Stored entries
------------------------

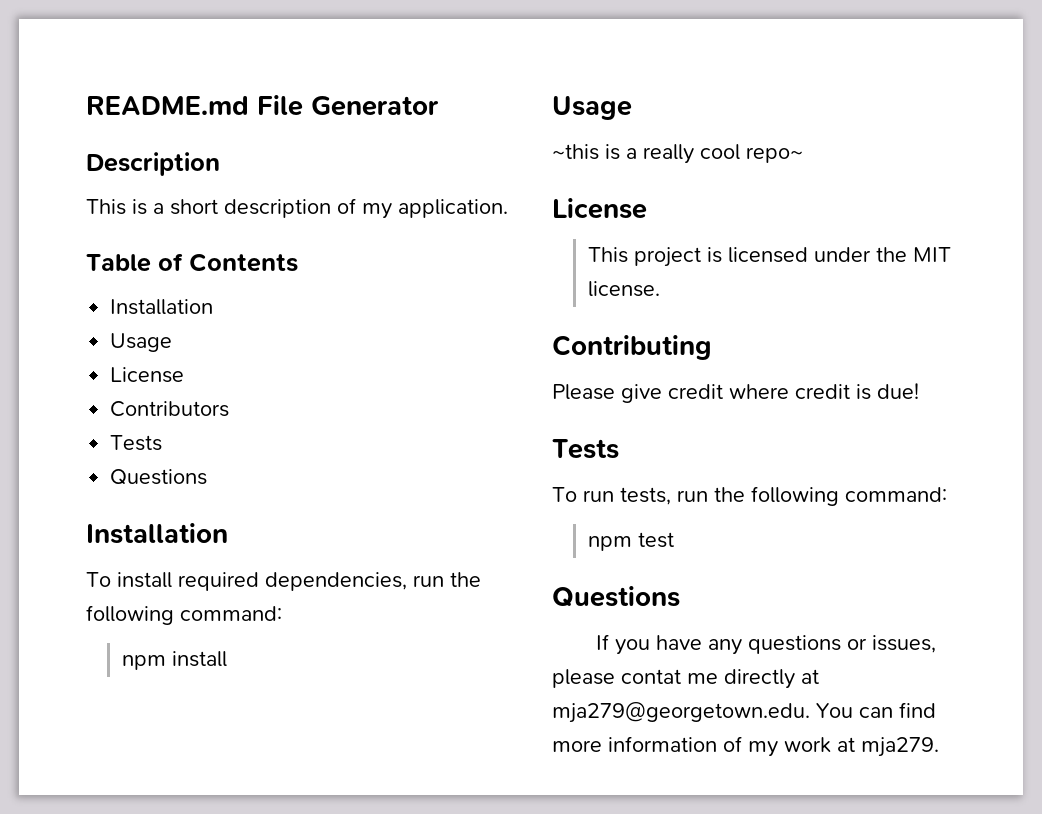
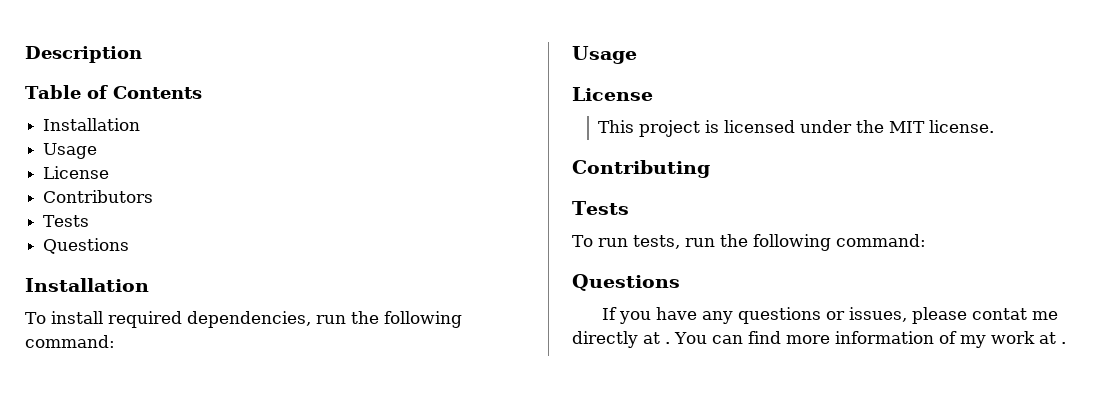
[86,95,439,116] [86,152,220,176] [86,198,508,219] README.md File Generator // Description // This is a short description of my application. -> [25,46,142,63] Description
[122,651,228,670] [552,96,632,120] [552,144,803,164] // npm install // Usage // ~this is a really cool repo~ -> [572,46,637,64] // Usage
[552,383,919,403] // Please give credit where credit is due! -> (710, 169) none
[588,532,675,551] // npm test -> (926, 240) none
[552,702,810,723] mja279@georgetown.edu. -> [665,342,670,344] .
[861,737,939,757] mja279. -> [1060,342,1066,344] .

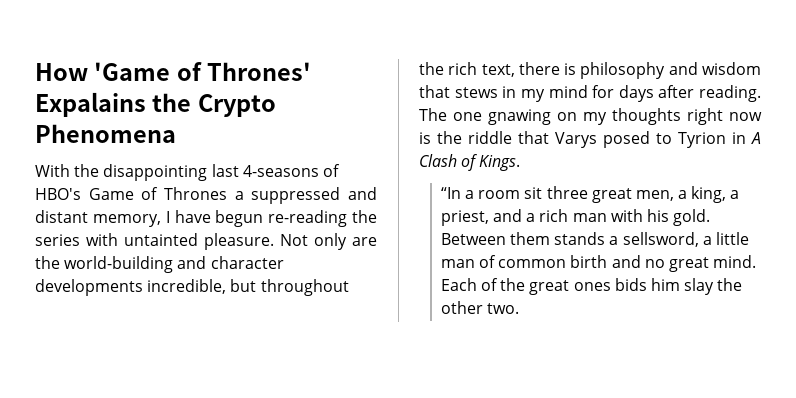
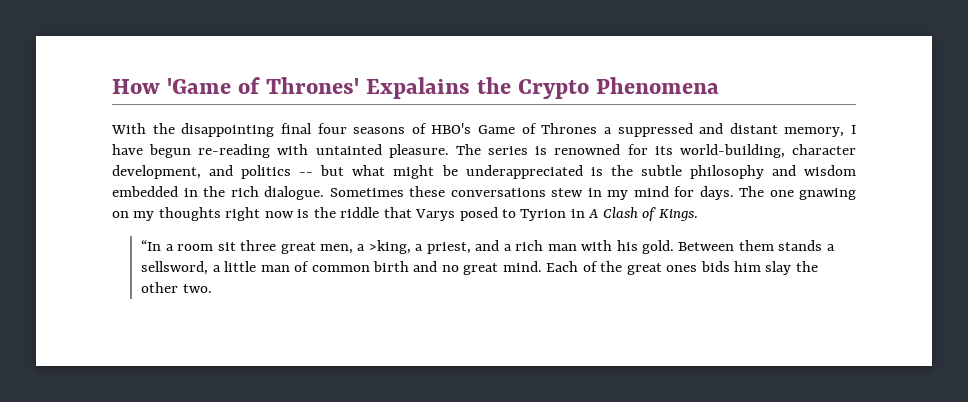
[211,164,319,177] last 4-seasons -> [280,123,406,134] final four seasons
[352,210,377,223] [35,234,80,246] the series -> (271, 151) none
[280,233,377,250] [35,256,284,273] [35,279,349,296] [419,62,761,79] [419,85,498,98] Not only are the world-building and character developments incredible, but throughout the rich text, there is philosophy and wisdom that stews -> [455,144,856,158] [112,165,856,179] [112,186,583,200] The series is renowned for its world-building, character development, and politics -- but what might be underappreciated is the subtle philosophy and wisdom embedded in the rich dialogue. Sometimes these conversations stew
[618,85,761,102] days after reading. -> [699,186,734,200] days.
[691,186,727,203] king, -> [368,240,411,254] >king,

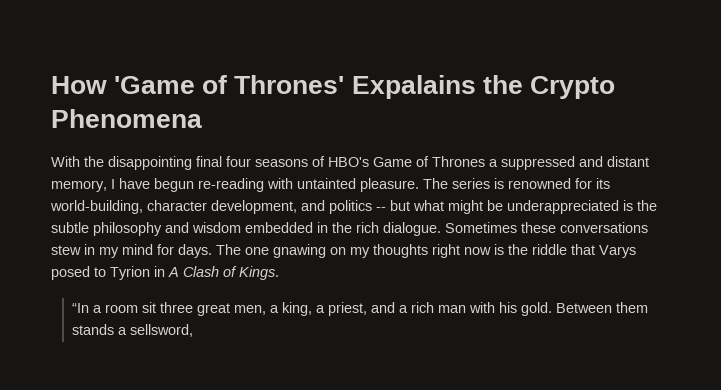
[368,240,411,254] >king, -> [282,302,313,316] king,
[212,261,818,275] [141,282,212,293] a little man of common birth and no great mind. Each of the great ones bids him slay the other two. -> (194, 330) none

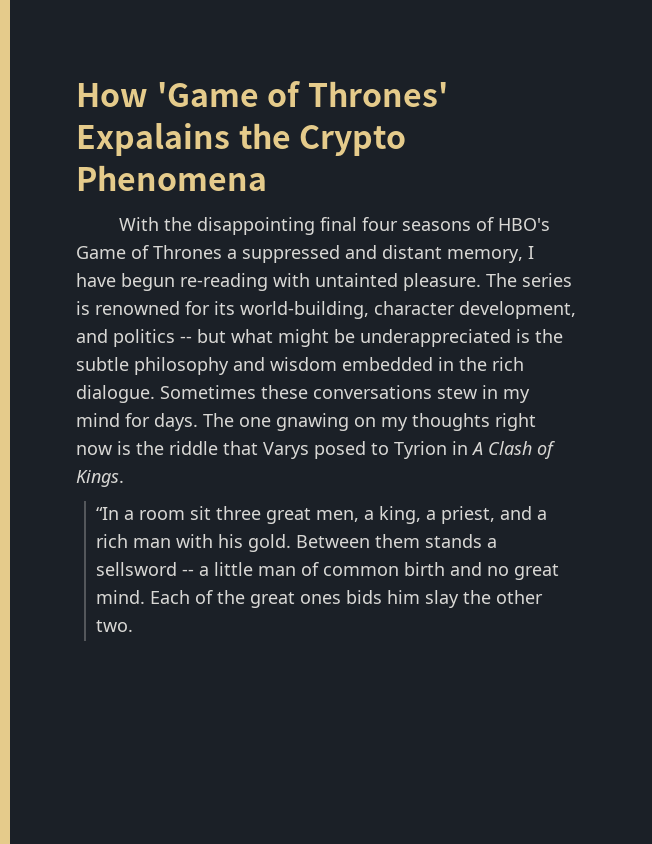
[130,324,194,337] sellsword, -> [96,562,560,580] [96,590,544,608] [96,620,134,632] sellsword -- a little man of common birth and no great mind. Each of the great ones bids him slay the other two.

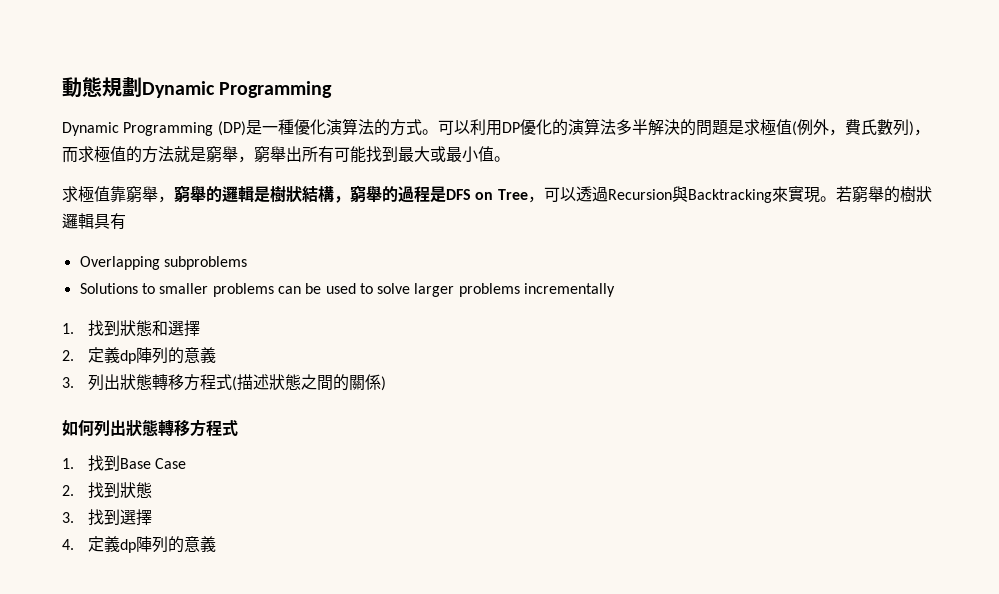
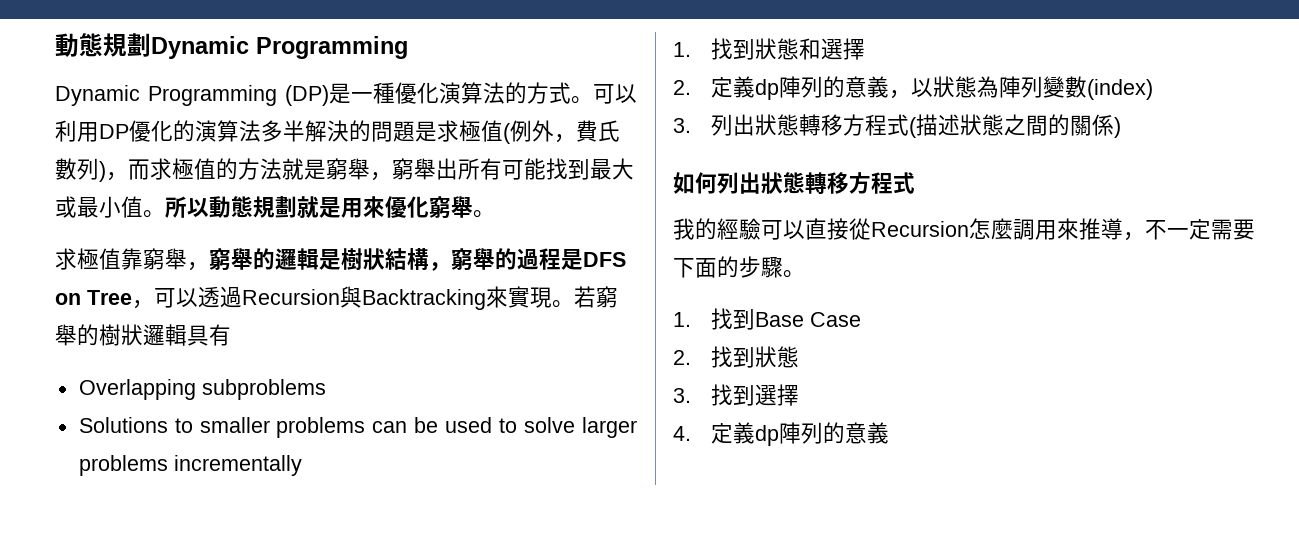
(510, 159) none -> [165,196,495,218] 所以動態規劃就是用來優化窮舉。
(216, 355) none -> [889,76,1154,100] ，以狀態為陣列變數(index)
(238, 428) none -> [673,218,1255,241] [673,256,805,278] // 我的經驗可以直接從Recursion怎麼調用來推導，不一定需要下面的步驟。

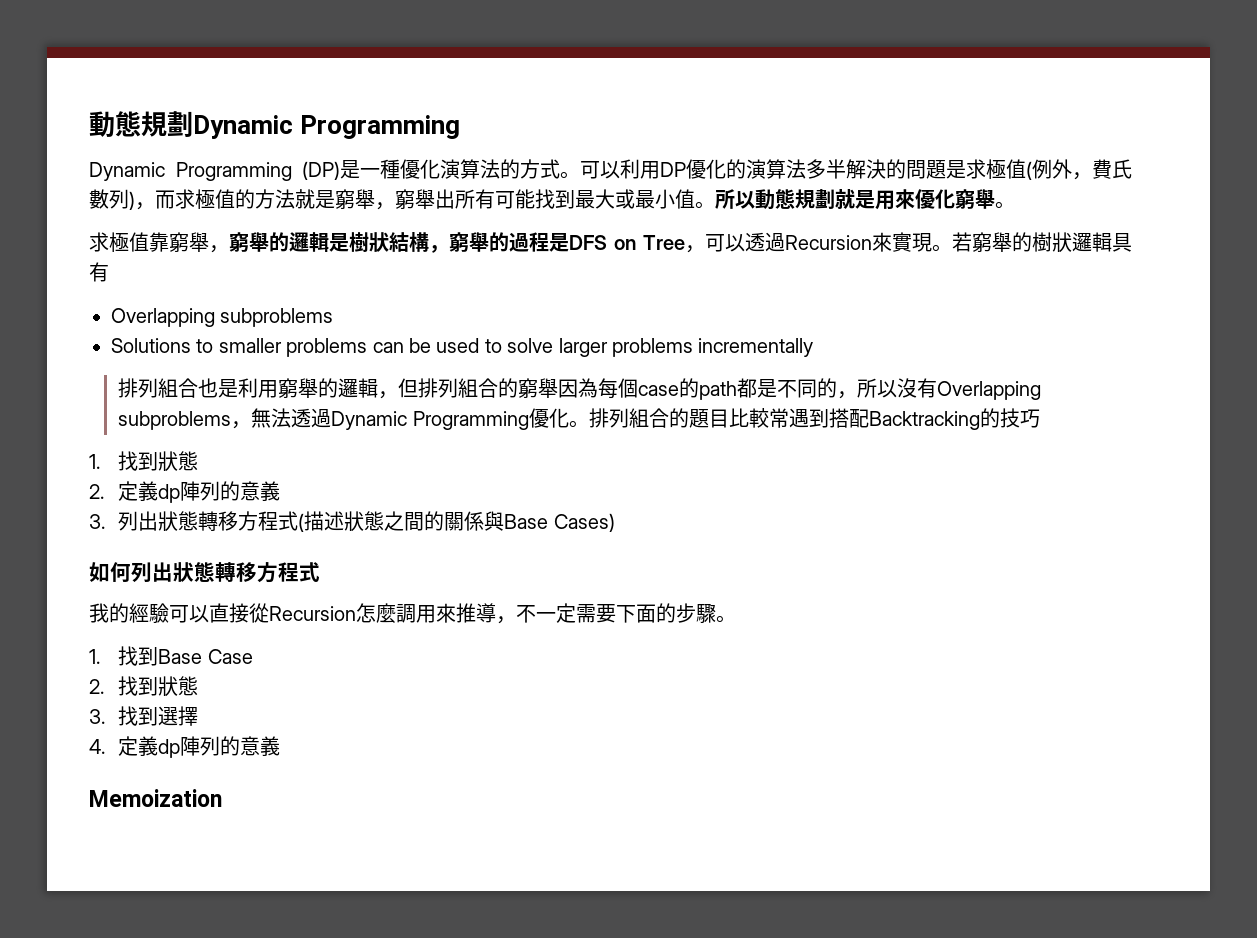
[340,286,486,310] 與Backtracking -> (872, 242) none
(302, 465) none -> [118,378,1042,400] [118,408,1040,430] // 排列組合也是利用窮舉的邏輯，但排列組合的窮舉因為每個case的path都是不同的，所以沒有Overlapping subproblems，無法透過Dynamic Programming優化。排列組合的題目比較常遇到搭配Backtracking的技巧
[799,38,866,60] 和選擇 -> (199, 461) none
[889,76,1154,100] ，以狀態為陣列變數(index) -> (281, 491) none
[1114,117,1122,138] ) -> [484,511,615,532] 與Base Cases)
(890, 433) none -> [89,789,222,807] // Memoization

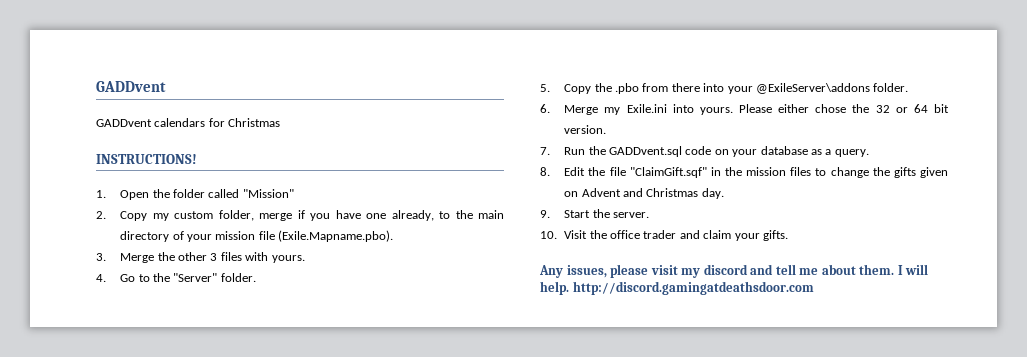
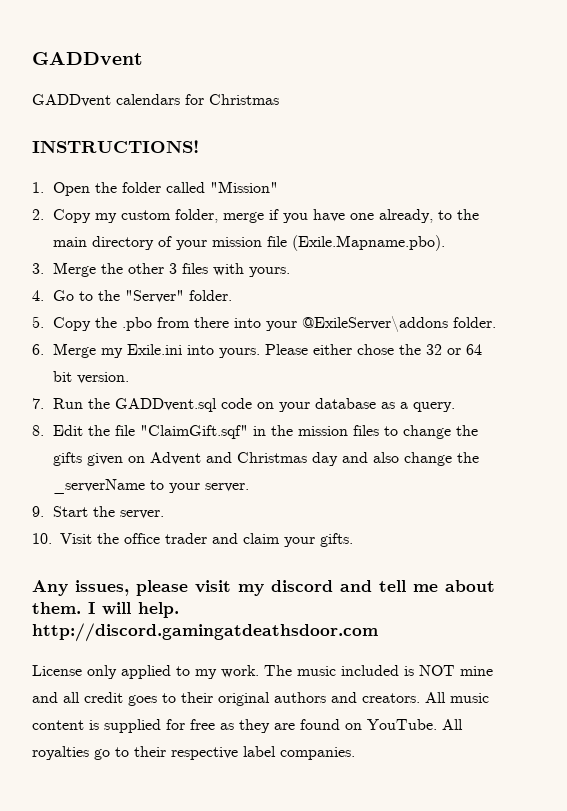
[701,188,724,199] day. -> [312,452,480,466] [53,479,250,494] day and also change the _serverName to your server.
(814, 288) none -> [32,665,493,679] [32,692,489,706] [32,719,463,733] [32,746,355,760] // License only applied to my work. The music included is NOT mine and all credit goes to their original authors and creators. All music content is supplied for free as they are found on YouTube. All royalties go to their respective label companies.

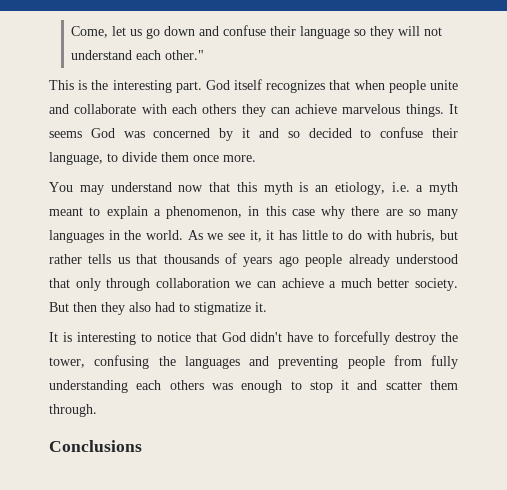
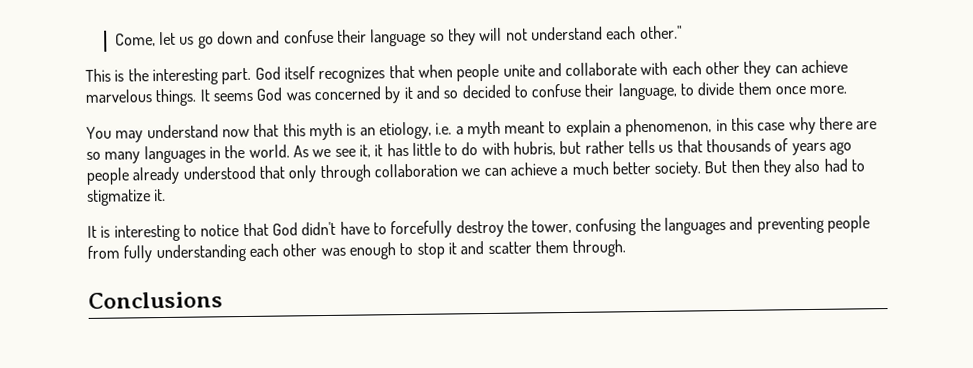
[202,104,237,114] others -> [705,60,741,75] other
[169,380,204,390] others -> [282,243,318,257] other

------------------------

» TASK DETAILS
From the opening line of the entries above to the line that holds "[861,737,939,757] mja279. ->", inclusive, reproduce each line exactly and omit any picture.

» ANSWER SPACE
[86,95,439,116] [86,152,220,176] [86,198,508,219] README.md File Generator // Description // This is a short description of my application. -> [25,46,142,63] Description
[122,651,228,670] [552,96,632,120] [552,144,803,164] // npm install // Usage // ~this is a really cool repo~ -> [572,46,637,64] // Usage
[552,383,919,403] // Please give credit where credit is due! -> (710, 169) none
[588,532,675,551] // npm test -> (926, 240) none
[552,702,810,723] mja279@georgetown.edu. -> [665,342,670,344] .
[861,737,939,757] mja279. -> [1060,342,1066,344] .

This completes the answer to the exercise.